Exercise requirements: Could you transcribe every record below exactly, leaving out the pictures?

Content revision data

- - - - -

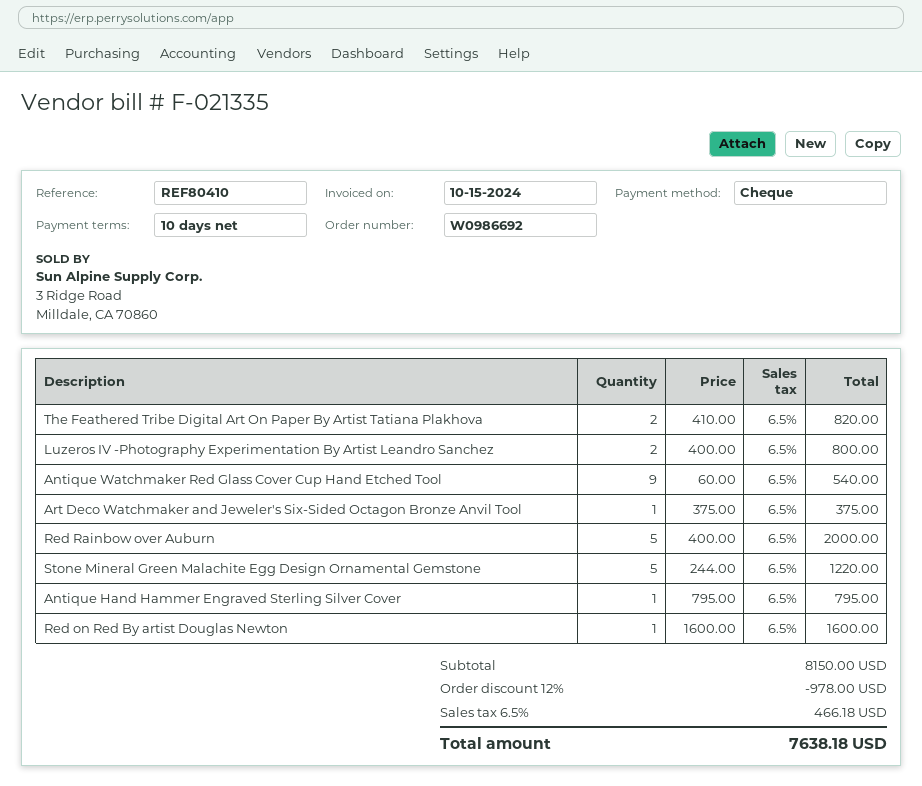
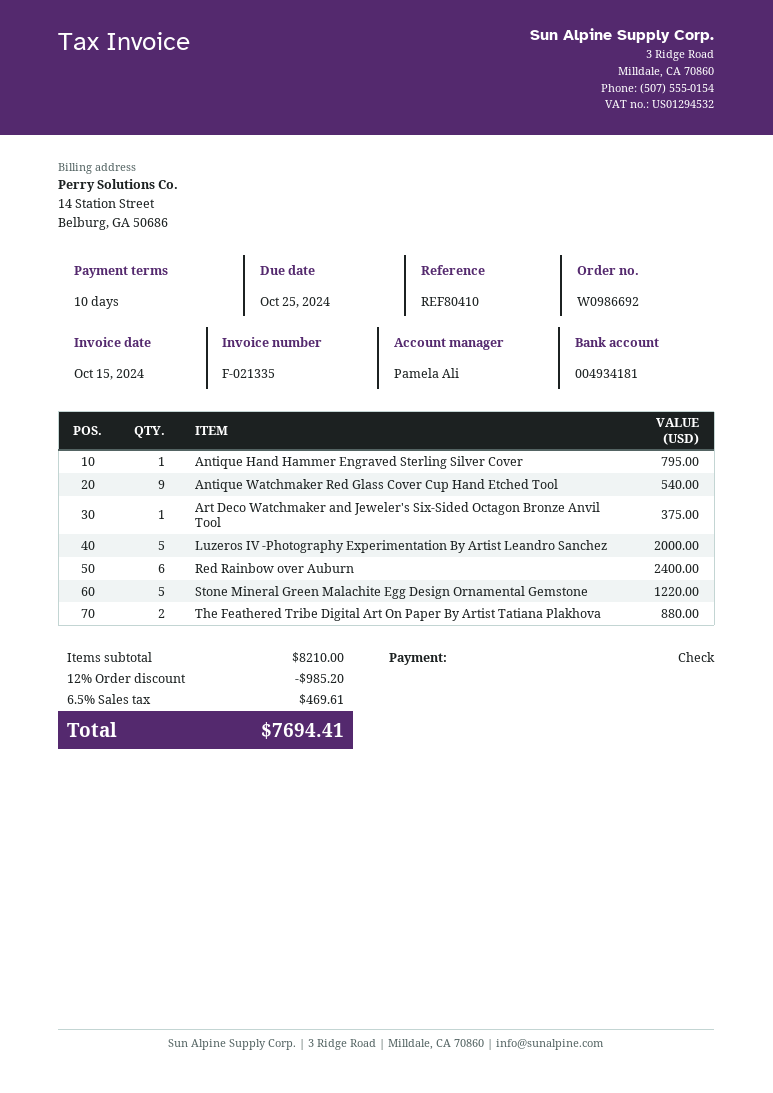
The Feathered Tribe Digital Art On Paper By Artist Tatiana Plakhova: 2 for 820.00 -> 2 for 880.00
Luzeros IV -Photography Experimentation By Artist Leandro Sanchez: 2 for 800.00 -> 5 for 2000.00
Red Rainbow over Auburn: 5 for 2000.00 -> 6 for 2400.00
Red on Red By artist Douglas Newton: 1 for 1600.00 -> none
subtotal: 8150.00 -> 8210.00
discount: 12% = 978.00 -> 12% = 985.20
tax: 6.5% = 466.18 -> 6.5% = 469.61
total: 7638.18 -> 7694.41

- - - - -

Exercise solution:
The Feathered Tribe Digital Art On Paper By Artist Tatiana Plakhova: 2 for 820.00 -> 2 for 880.00
Luzeros IV -Photography Experimentation By Artist Leandro Sanchez: 2 for 800.00 -> 5 for 2000.00
Red Rainbow over Auburn: 5 for 2000.00 -> 6 for 2400.00
Red on Red By artist Douglas Newton: 1 for 1600.00 -> none
subtotal: 8150.00 -> 8210.00
discount: 12% = 978.00 -> 12% = 985.20
tax: 6.5% = 466.18 -> 6.5% = 469.61
total: 7638.18 -> 7694.41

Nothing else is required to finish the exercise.